Effective Weight Loss Tips For Wheelchair Users
Although using a wheelchair can raise numerous challenges when you decide to lose some weight, it needn’t mean that this activity is impossible. In fact, there are a number of ways in which you can lose that excess baggage without having to visit the gym, although this is an excellent choice. This article looks at these ways and explains exactly why it is just as important for you to maintain a healthy weight regardless of your movement limitations.
Before you look into the best ways to lose weight, it is important to first weigh yourself and see what your BMI (Body Mass Index) stands at. Although, if you have any sort of body growth disorder, your BMI may not be an accurate way to go forward. Speak to your GP and let them know any concerns that you have with regards your body weight. They can also help you to weigh yourself and can advise you about suitable weight loss methods.
Reasons For Your Weight Issues
As with more active people, wheelchair users should look into why they are overweight before setting about remedying the situation. You need to calculate the ideal calorific intake for your own situation and see how many calories you are currently taking onboard. Perhaps you have just recently started using a wheelchair but are still eating the same amount. Wheelchair users who have experienced leg muscle loss may require less calories to maintain their body weight.

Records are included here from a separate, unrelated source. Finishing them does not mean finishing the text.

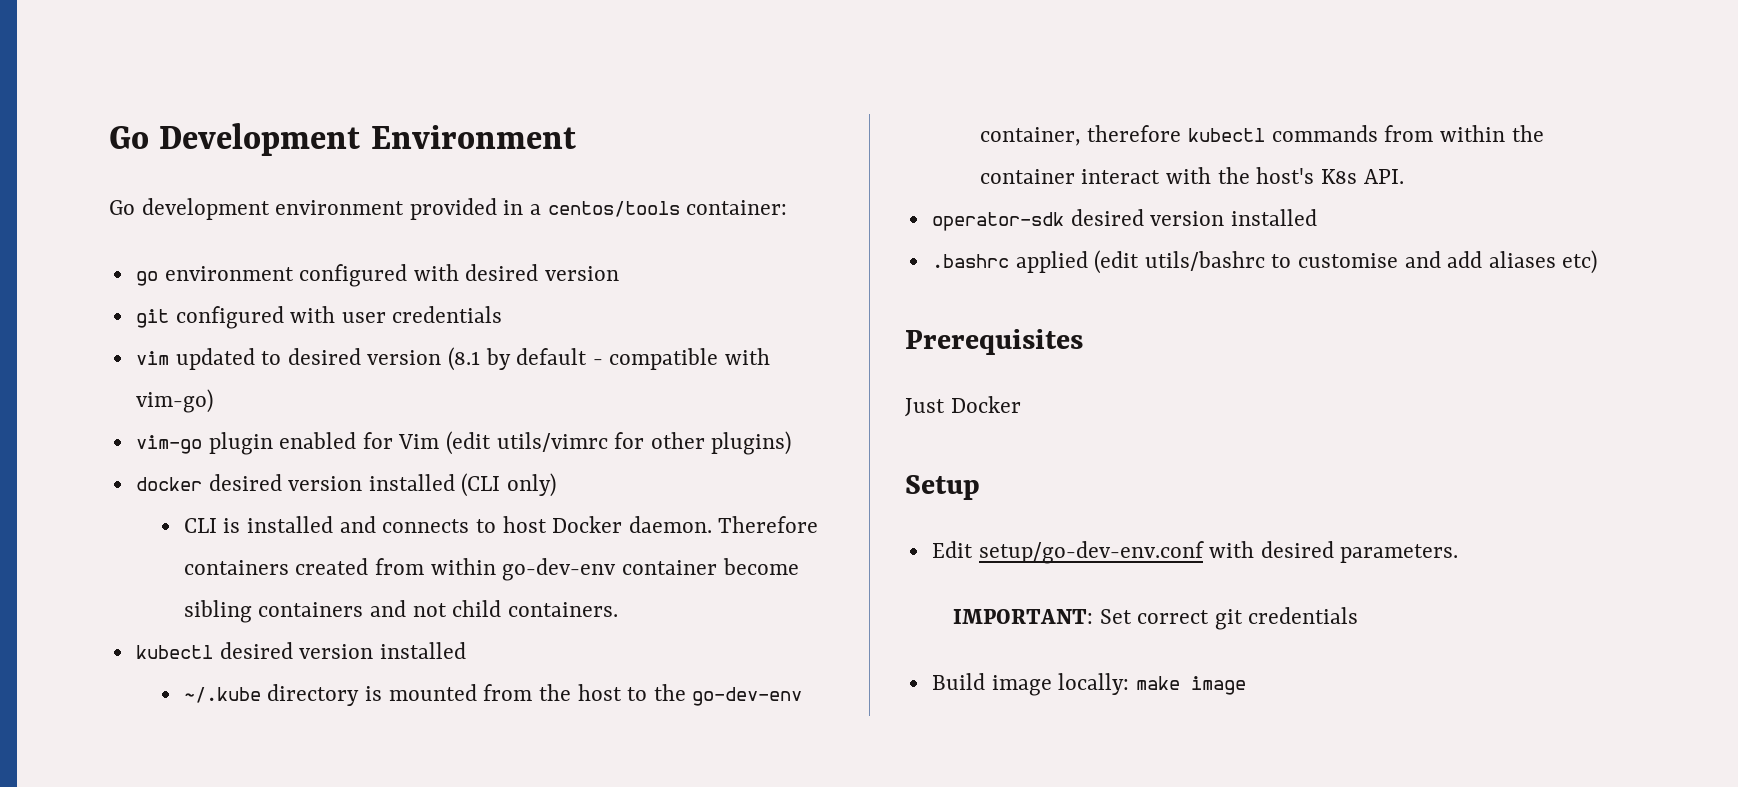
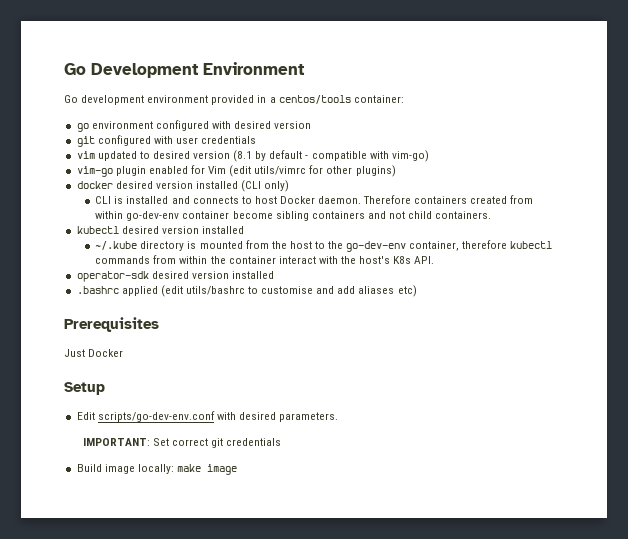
[978,541,1204,564] setup/go-dev-env.conf -> [97,411,215,422] scripts/go-dev-env.conf

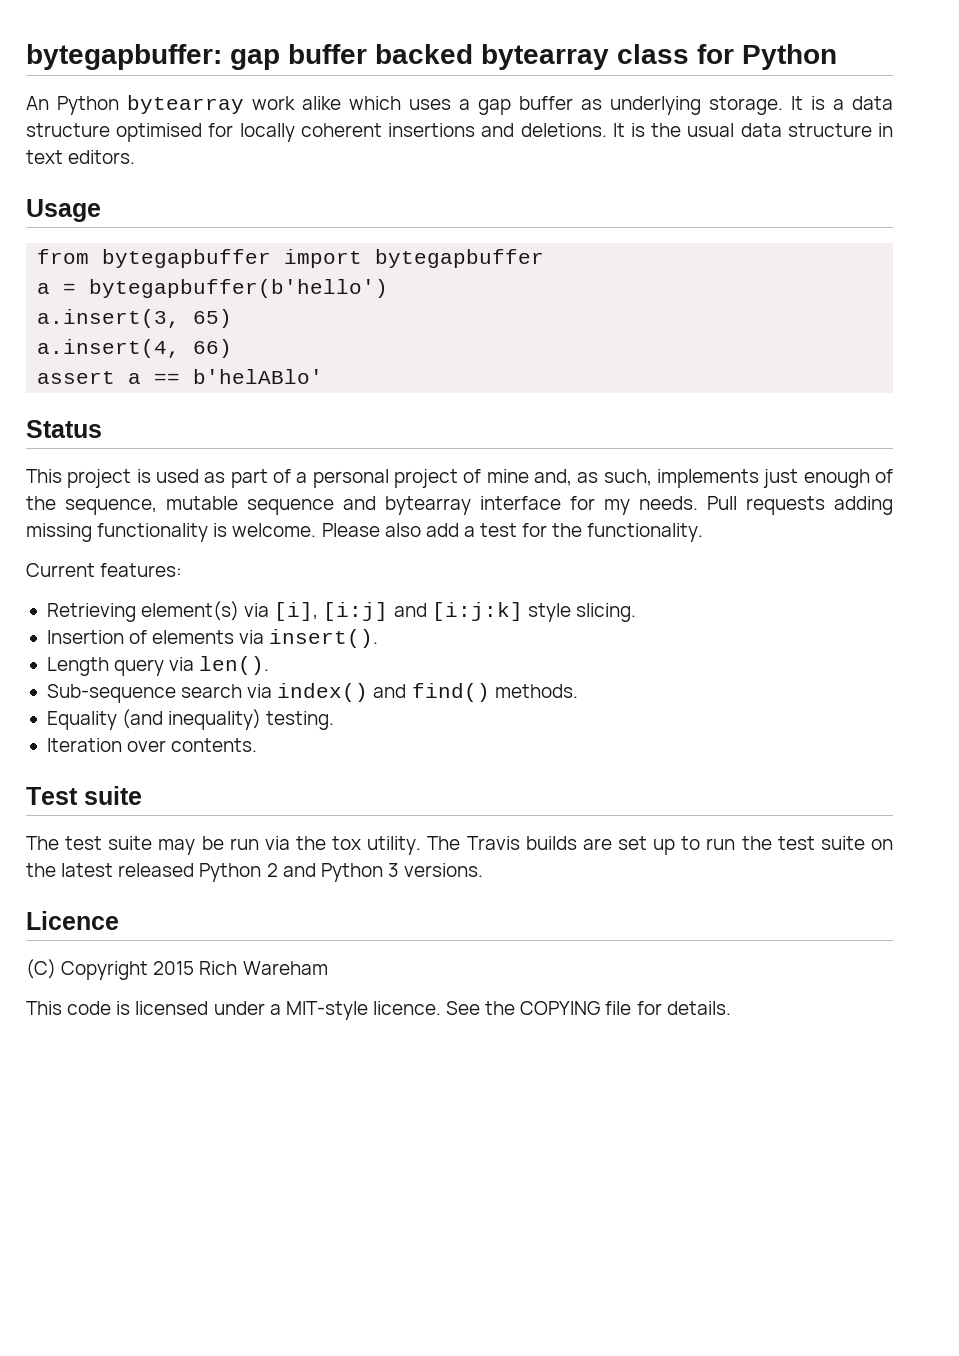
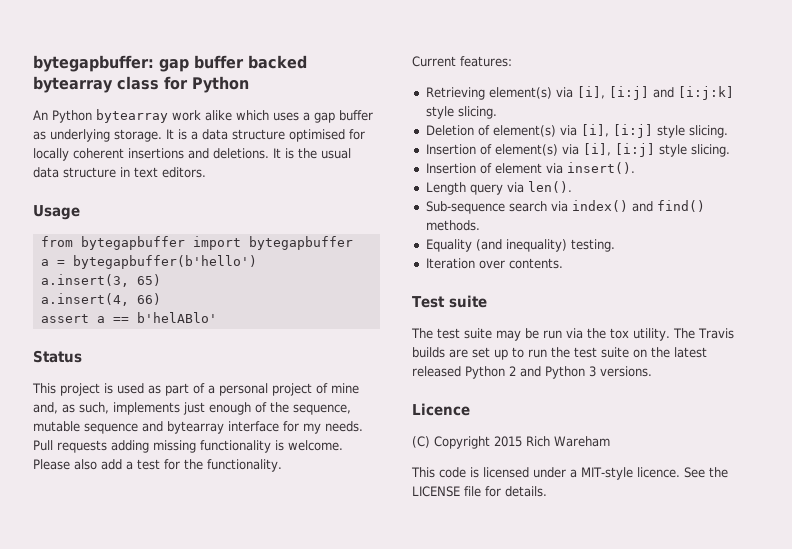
[46,630,235,644] Insertion of elements -> [425,124,728,138] [425,143,730,157] [425,163,542,174] Deletion of element(s) via [i], [i:j] style slicing. // Insertion of element(s) via [i], [i:j] style slicing. // Insertion of element
[520,1001,601,1015] COPYING -> [412,486,460,497] LICENSE

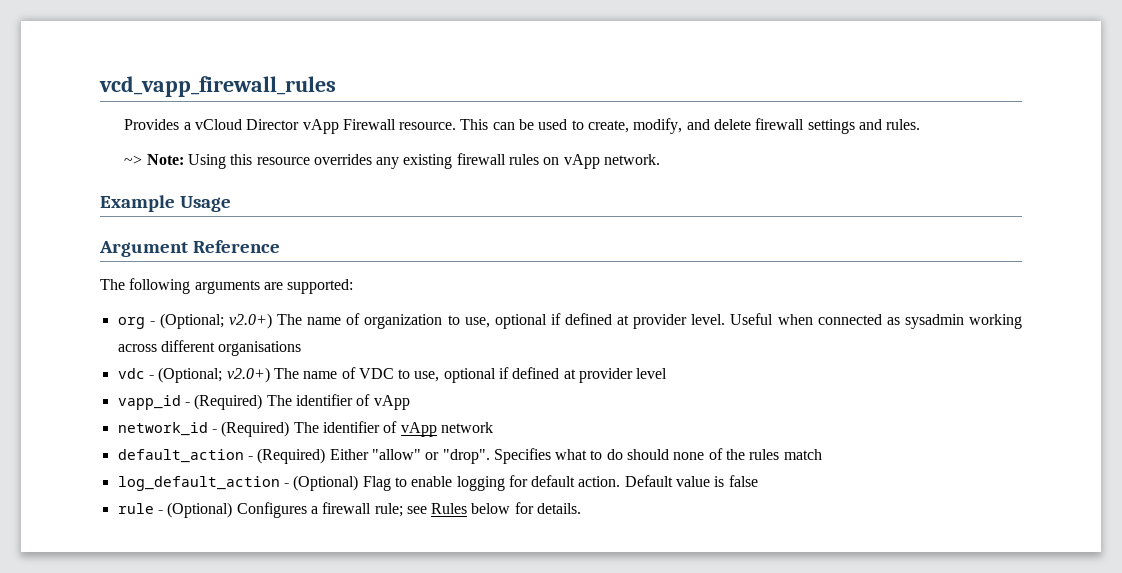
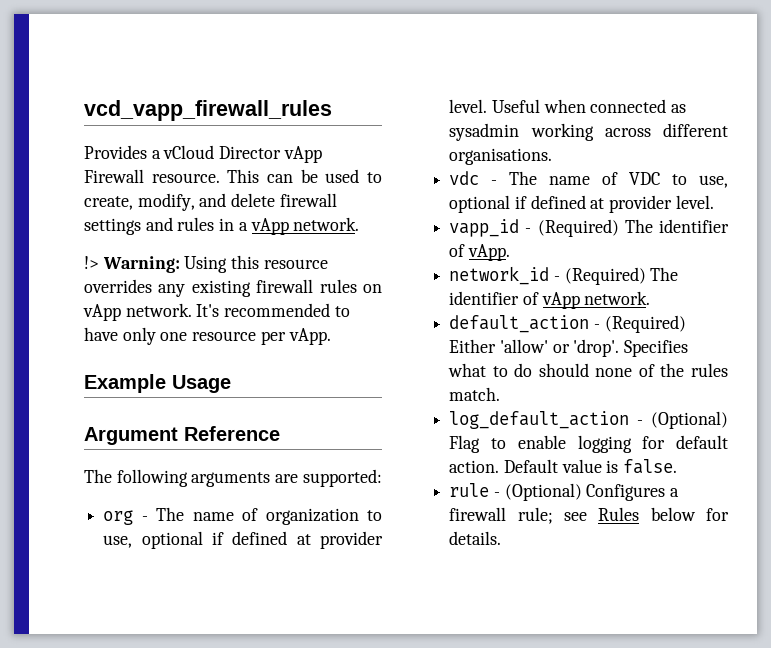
[886,119,921,130] [124,154,184,165] rules. // ~> Note: -> [177,217,360,235] [84,256,180,273] rules in a vApp network. // !> Warning:
(661, 159) none -> [196,303,350,317] [84,327,331,345] It's recommended to have only one resource per vApp.
[159,313,272,329] (Optional; v2.0+) -> (148, 518) none
[218,341,302,356] organisations -> [449,148,553,165] organisations.
[158,367,270,383] (Optional; v2.0+) -> (498, 182) none
[636,368,668,379] level -> [675,195,714,209] level.
[373,395,410,410] vApp -> [467,244,510,261] vApp.
[440,422,493,433] network -> [584,291,651,305] network.
[371,449,490,464] "allow" or "drop". -> [499,339,620,357] 'allow' or 'drop'.
[783,449,822,460] match -> [449,387,501,401] match.
[728,475,758,487] false -> [623,459,678,474] false.

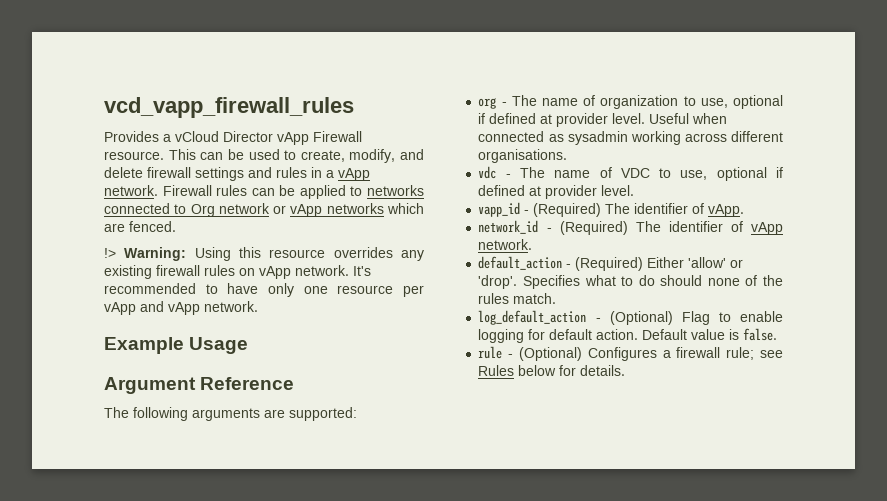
(360, 224) none -> [162,185,424,199] [104,203,424,217] [104,221,176,232] Firewall rules can be applied to networks connected to Org network or vApp networks which are fenced.
[288,328,331,345] vApp. -> [104,301,258,315] vApp and vApp network.

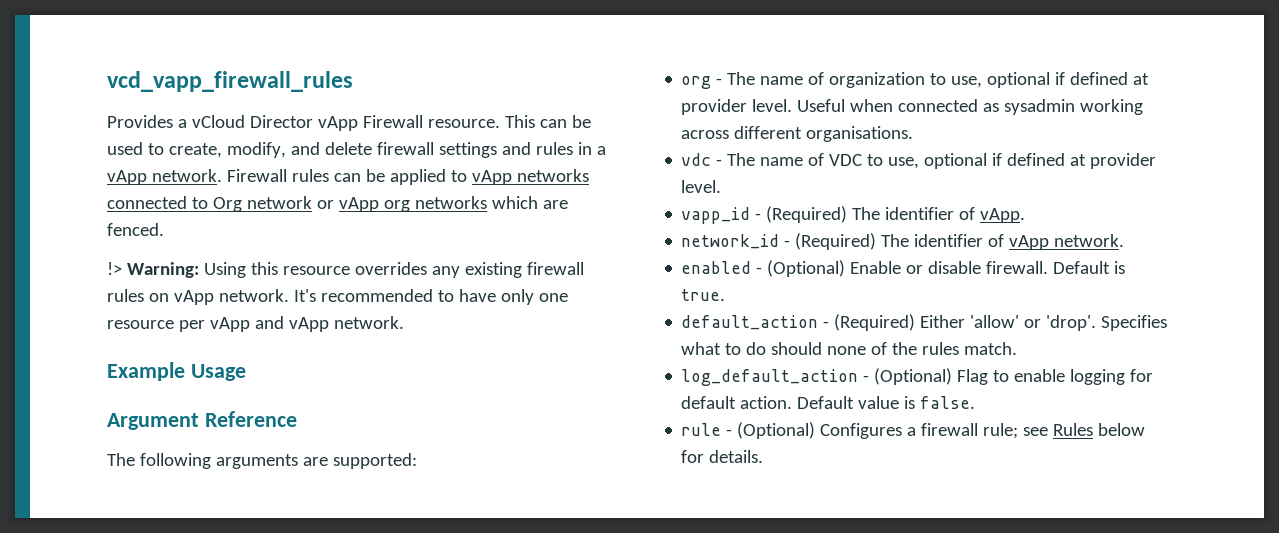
(363, 191) none -> [471,170,512,185] vApp
(323, 210) none -> [383,200,410,212] org
(533, 244) none -> [681,260,1126,277] [681,289,726,301] // enabled - (Optional) Enable or disable firewall. Default is true.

The golden rule of weight loss, whether you are a wheelchair user or not, is always the same. You need to increase your daily physical activities and monitor your diet closely. Draw up a plan that has a weekly goal and an overall objective. Aiming to lose 1kg per week is a realistic target and this should be your starting point.
As mentioned previously, you need to calculate your daily recommended calorific intake before starting a diet, and your GP can help you with this. Once you have that figure, look at what you currently eat and see if anything needs to change. But you should include the following food groups in your new balanced diet:
- Fruit and vegetables – at least 5 portions per day.
- Starchy foods – brown bread and wholegrain pasta, potatoes.
- Milk and dairy products.
- Some fish, meat and eggs, plus other non-dairy protein sources
Just because you may be wheelchair-bound doesn’t mean you should lay off all physical activity options. Ask your GP or carer to look into some sports that will boost your cardio-vascular activity as well as fat-burning options. If you are using handicap lifts for home, try to use a little physical exertion when carrying out these tasks. You can also look into the joining the gym if you really want to have some fun whilst getting fit. Just check out the latest Paralympics for some inspiration if needed. There are plenty of wheelchair sport options that can really a lot of value to your exercise regime.
Just remember that your new fitness regime can also add a lot of social features to your life and you may even start to enjoy the new you!